Aussi les députés approuvent-ils à la chaîne, au fil de la discussion du budget 2012, des coupes dans les dépenses publiques pour arriver au milliard d'euros d'économies annoncé par François Fillon fin août... avant de devoir chercher encore 500 millions, prévus dans le nouveau plan de rigueur. Le ministère de la Défense a ainsi fait savoir vendredi que son budget pour 2012 sera encore amputé d'environ 100 millions d'euros supplémentaires, dans le cadre des nouvelles mesures d'économies. Ce deuxième "coup de rabot" doit s'ajouter à une première diminution de 167 millions d'euros par rapport au projet initial, adoptée lors de l'examen du texte en première lecture mercredi à l'Assemblée nationale.

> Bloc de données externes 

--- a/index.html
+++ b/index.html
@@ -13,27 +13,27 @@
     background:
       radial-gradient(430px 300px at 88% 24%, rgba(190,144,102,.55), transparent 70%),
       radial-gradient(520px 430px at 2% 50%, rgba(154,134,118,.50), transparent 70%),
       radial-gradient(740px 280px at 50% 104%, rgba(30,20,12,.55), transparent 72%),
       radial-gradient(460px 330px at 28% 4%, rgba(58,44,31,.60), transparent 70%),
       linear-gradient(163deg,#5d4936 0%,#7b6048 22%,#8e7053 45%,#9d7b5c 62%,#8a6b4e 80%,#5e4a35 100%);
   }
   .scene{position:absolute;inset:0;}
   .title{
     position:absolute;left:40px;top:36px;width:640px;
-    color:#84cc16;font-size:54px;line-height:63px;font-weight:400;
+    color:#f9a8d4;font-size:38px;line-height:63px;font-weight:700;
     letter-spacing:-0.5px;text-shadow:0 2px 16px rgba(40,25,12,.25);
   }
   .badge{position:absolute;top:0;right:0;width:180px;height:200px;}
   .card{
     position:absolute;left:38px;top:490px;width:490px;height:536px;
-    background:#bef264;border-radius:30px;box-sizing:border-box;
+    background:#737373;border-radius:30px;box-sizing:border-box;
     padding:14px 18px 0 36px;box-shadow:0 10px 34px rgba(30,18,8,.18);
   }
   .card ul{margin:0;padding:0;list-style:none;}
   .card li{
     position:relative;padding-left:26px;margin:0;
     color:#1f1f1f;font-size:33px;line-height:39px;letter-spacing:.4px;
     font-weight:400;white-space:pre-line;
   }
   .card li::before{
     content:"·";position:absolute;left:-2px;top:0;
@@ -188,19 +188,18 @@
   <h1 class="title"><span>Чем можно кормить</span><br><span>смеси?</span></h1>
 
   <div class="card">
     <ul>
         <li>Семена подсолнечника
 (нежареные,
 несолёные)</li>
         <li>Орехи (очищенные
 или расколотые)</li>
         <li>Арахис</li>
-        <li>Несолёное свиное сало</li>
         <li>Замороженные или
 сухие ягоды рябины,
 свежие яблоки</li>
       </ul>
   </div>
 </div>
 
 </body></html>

Des crédits de la Défense à ceux du Travail et de l'Emploi en passant par les collectivités locales ou l'Outre-mer, le gouvernement a déjà fait voter une vingtaine d'amendements qui constituent autant de "coups de rabot". Face aux critiques de l'opposition et parfois de la majorité sur la cible de ces coupes, Valérie Pécresse a souvent rappelé la nécessaire contribution à l'objectif "intangible" de réduction du déficit à 4,5% en 2012 et insisté sur le dosage équilibré des économies demandées. Un argumentaire qui n'a pas convaincu à gauche, où certains ont dénoncé non pas un coup de rabot "mais un coup de hache" répété sans discernement au lieu de revenir sur les "cadeaux fiscaux" faits aux plus aisés depuis 2007. D'autres, à l'image du socialiste Marcel Rogemont vendredi, ont adressé un autre reproche au gouvernement : "Non seulement nous ne votons pas la loi de finances initialement prévue puisque vous êtes adeptes du rabot, mais vous allez en rajouter avec l'objectif notamment de trouver 500 millions d'euros d'économies supplémentaires en 2012. Où encore allez-vous trouver l'argent ?".
Mais aux yeux du chef du gouvernement, "l'objectif zéro déficit" constitue "le meilleur programme électoral pour les élections de 2012". Il a notamment assuré jeudi que "si nous dépensions comme les autres pays européens, c'est-à-dire un peu moins de la moitié de notre richesse nationale, nous serions aujourd'hui en excédent budgétaire".